■ **Exercise directions**: Work out how many lines in the records contain the word "none", and give that number alone.

■ **Supplied entries**:

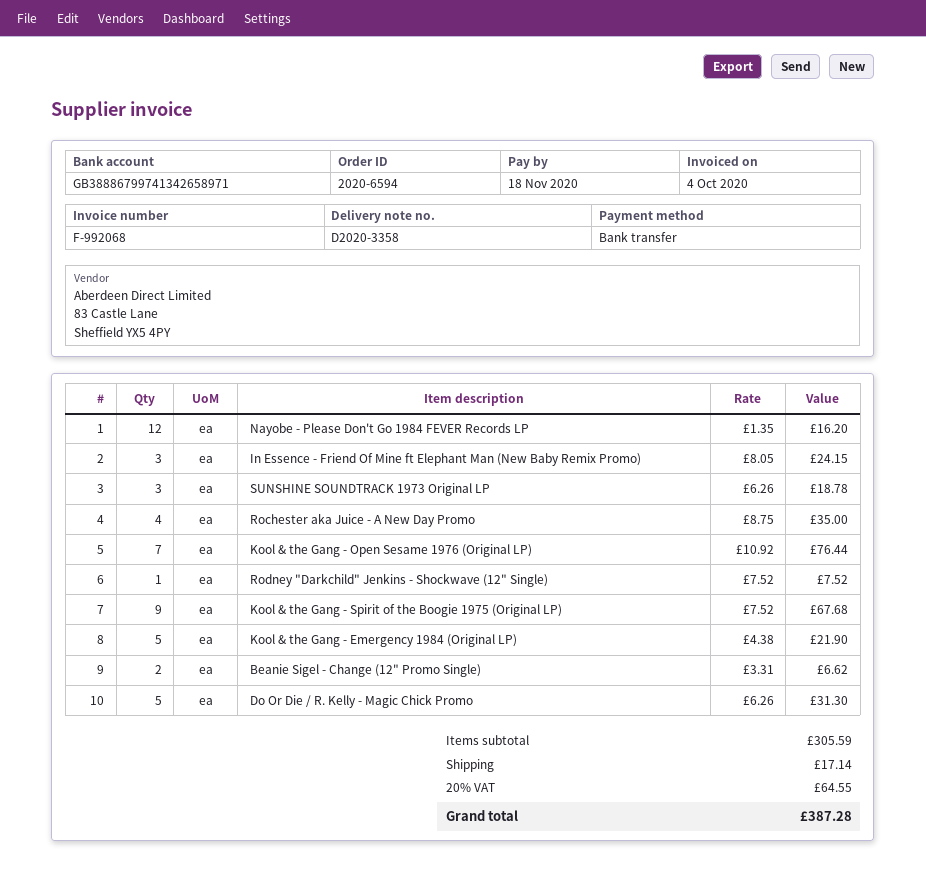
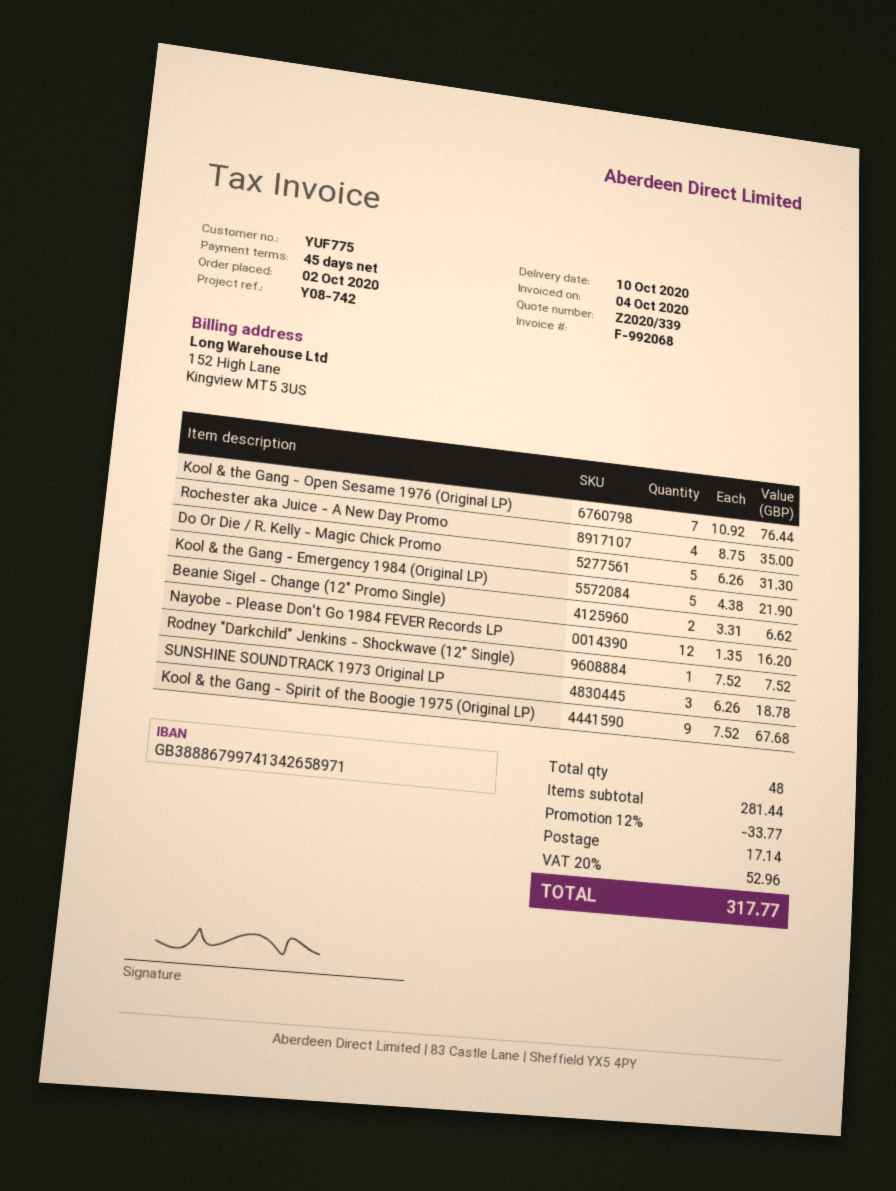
In Essence - Friend Of Mine ft Elephant Man (New Baby Remix Promo): 3 x 8.05 = 24.15 -> none
subtotal: 305.59 -> 281.44
discount: none -> 12% = 33.77
tax: 20% = 64.55 -> 20% = 52.96
total: 387.28 -> 317.77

■ **Answer to the exercise**: 2